Lorsqu’un patient porte plainte et que le procureur de la république estime que l’infraction est suffisamment caractérisée, il peut poursuivre le pédicure podologue devant une juridiction pénale.

Dans le cadre de son exercice professionnel, le pédicure podologue peut malheureusement commettre une faute de négligence, d’imprudence ou d’inattention pouvant entraîner des dommages corporels importants pour le patient.

Ainsi, l’article 222-19 du Code pénal définissant les blessures involontaires prévoit que :

« le fait de causer à autrui, dans les conditions et selon les distinctions prévues à l’article 121-3, par maladresse, imprudence, inattention, négligence ou manquement à une obligation de prudence ou de sécurité imposée par la loi ou le règlement, une incapacité totale de travail pendant plus de trois mois est puni de deux ans d’emprisonnement et de 30 000 euros d’amende ».

Faisant application de l’article 222-19 du Code pénal, le Tribunal correctionnel de Toulouse a déclaré coupable un pédicure podologue qui, lors de l’ablation d’un cor, a entaillé le tendon de son patient par une mauvaise manipulation de ses instruments.

Par ailleurs, d’autres délits peuvent être reprochés aux pédicures-podologues.

En effet, la profession de pédicure podologue, en tant que profession réglementée, a crée un délit d’exercice illégal de la profession.

En effet, l’article L4322-2 du Code de la santé publique prévoit que :

« Nul ne peut exercer la profession de pédicure-podologue si ses diplômes, certificats, titres ou autorisation n’ont été enregistrés conformément au premier alinéa et s’il n’est inscrit au tableau tenu par l’ordre. Le directeur général de l’agence régionale de santé ainsi que le parquet du tribunal de grande instance ont un droit d’accès permanent au tableau tenu par l’ordre et peuvent en obtenir copie ».

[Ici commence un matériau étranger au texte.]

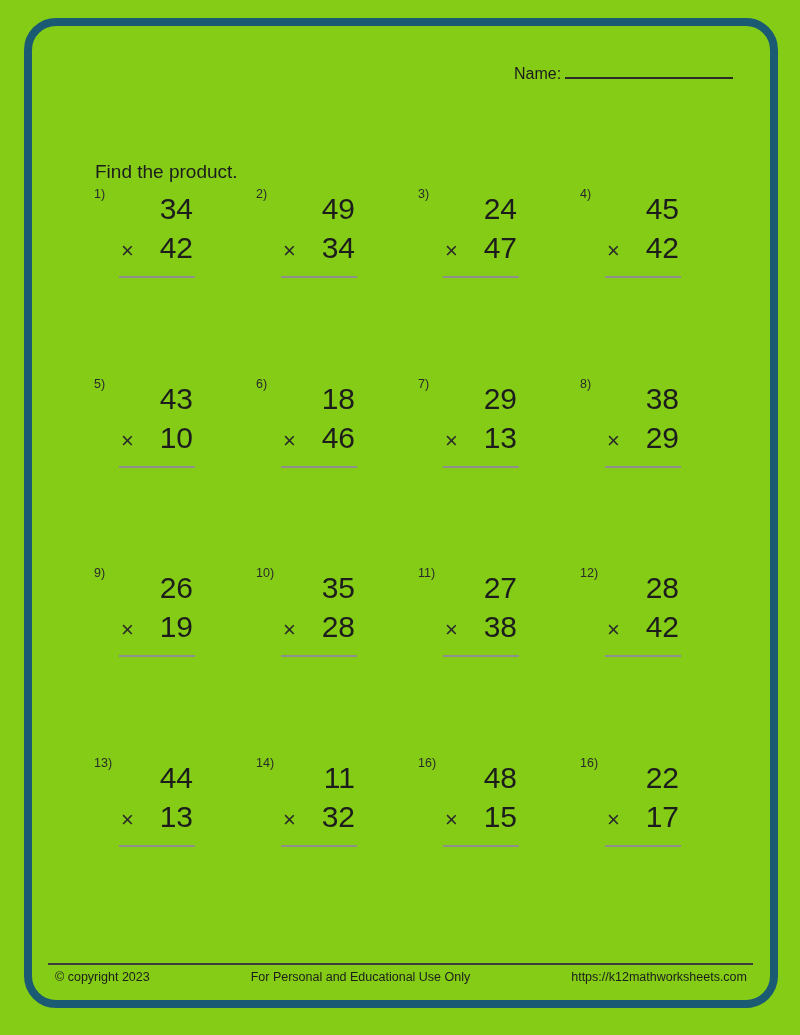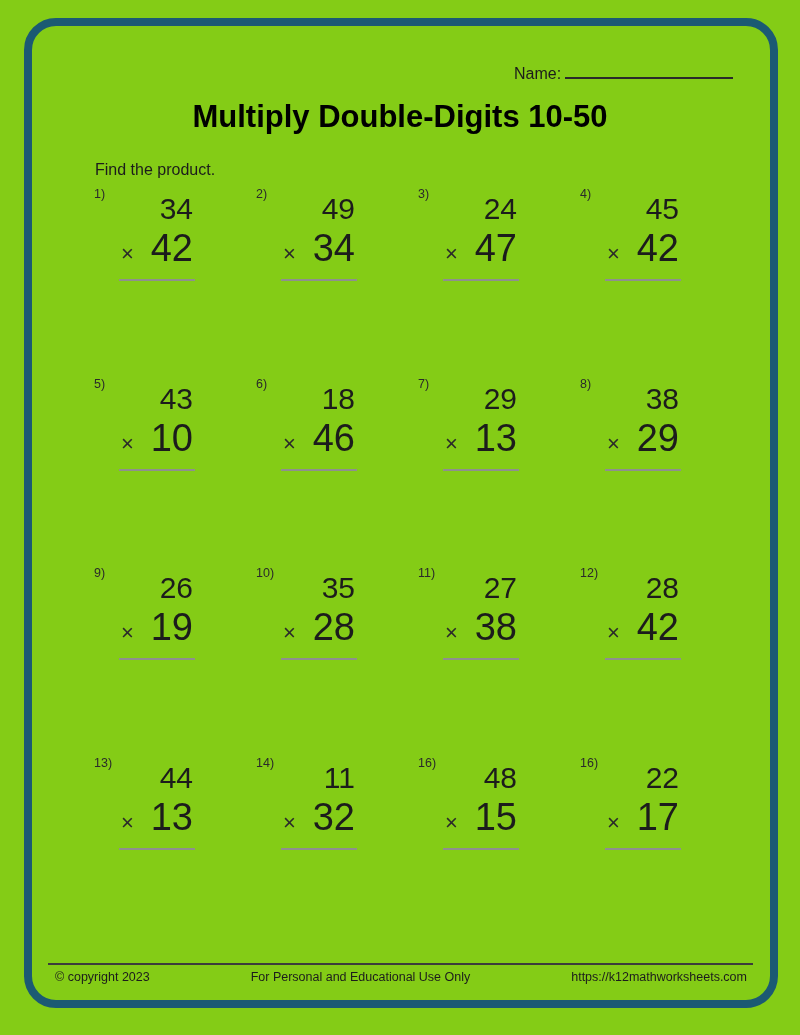--- a/index.html
+++ b/index.html
@@ -135,7 +135,6 @@
     <span class="name-line"></span>
   </div>
 
-  <div class="title">Multiply Double-Digits 10-50</div>
 
   <div class="instructions">Find the product.</div>
 

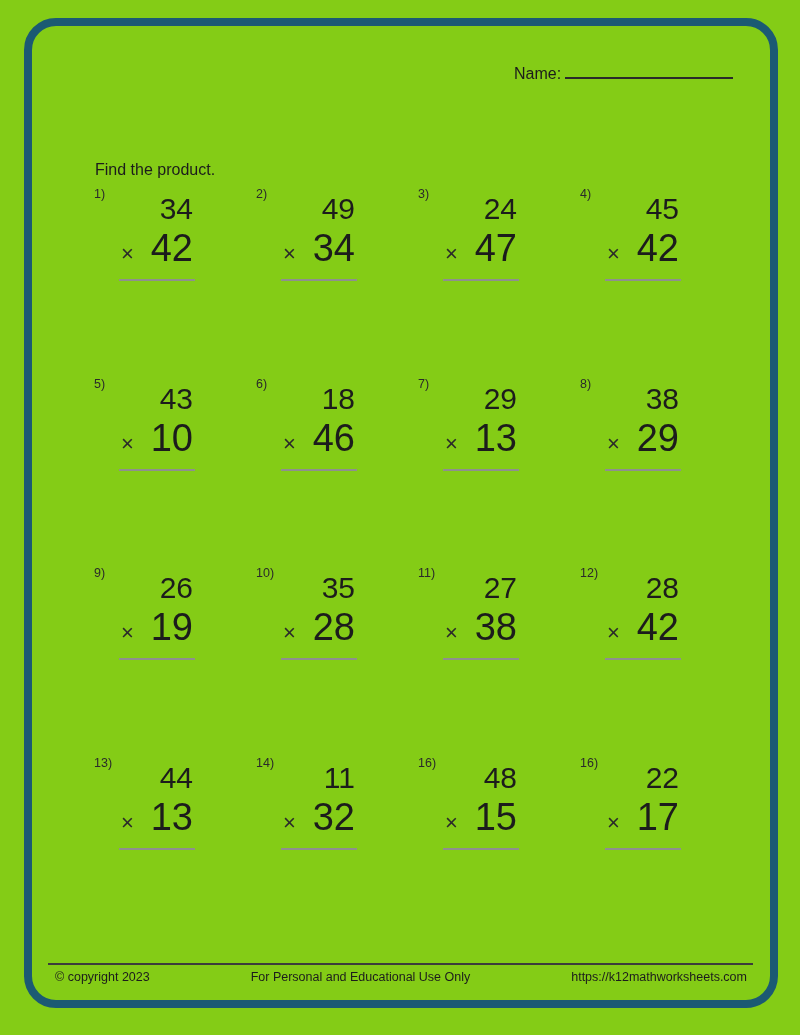--- a/index.html
+++ b/index.html
@@ -56,7 +56,7 @@
     position: absolute;
     left: 95px;
     top: 161px;
-    font-size: 16px;
+    font-size: 19px;
   }
   .problems-grid {
     position: absolute;

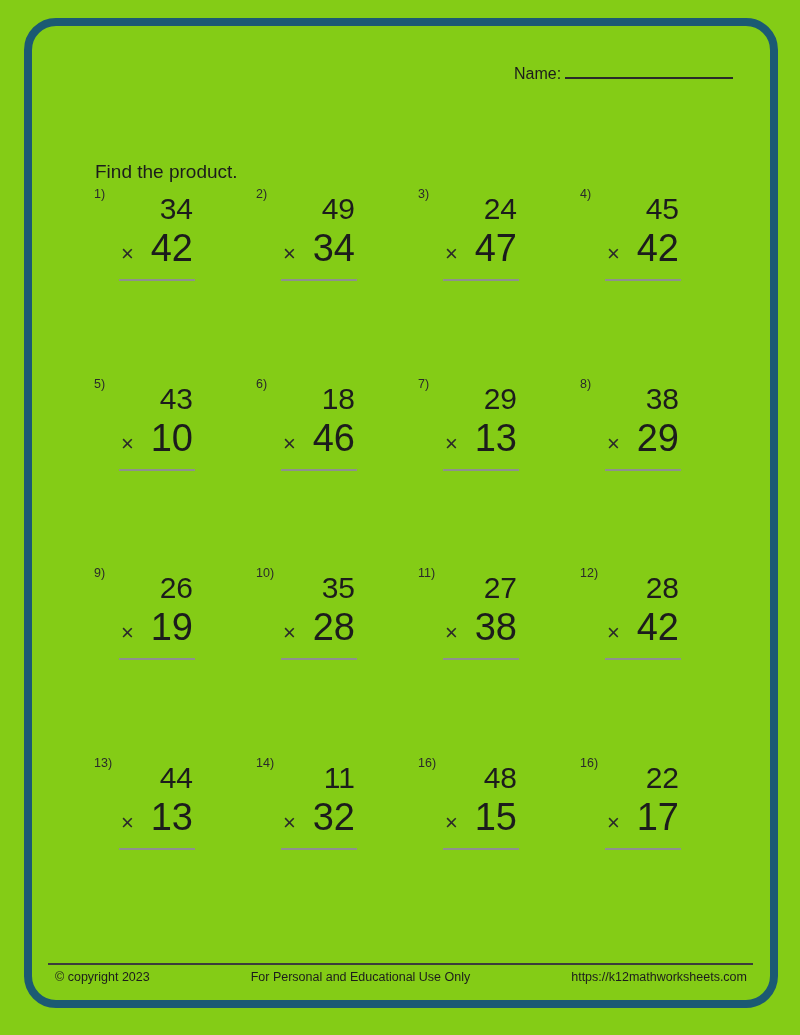--- a/index.html
+++ b/index.html
@@ -101,7 +101,7 @@
     color: #2a2a2a;
   }
   .bottom-num {
-    font-size: 38px;
+    font-size: 30px;
     padding-right: 2px;
   }
   .footer-rule {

En l’occurrence, une jeune femme exerçant la profession de pédicure manucure a été citée par devant le tribunal correctionnel par le conseil de l’ordre des pédicures podologues qui considérait qu’elle ne disposait d’aucun titre lui permettant d’exercer cette profession. La jeune femme se défendait en indiquant qu’elle ne réalisait aucun acte de podologie et se cantonnait à la réalisation de soins d’hygiène du pied et de pédicuries.

Néanmoins, la Cour de cassation au visa de la loi du 25 mai 1984 qui a substitué le terme de pédicure par celui de pédicure podologue rappelle que la profession de pédicure podologue nécessite l’obtention d’un diplôme et d’une inscription au tableau de l’ordre des pédicures podologue.

A côté de ces responsabilités civiles et pénales, le pédicure podologue devra également veiller à bien respecter ses obligations déontologiques afin de ne pas être poursuivi par devant la chambre disciplinaire pour un éventuel manquement à sa déontologie.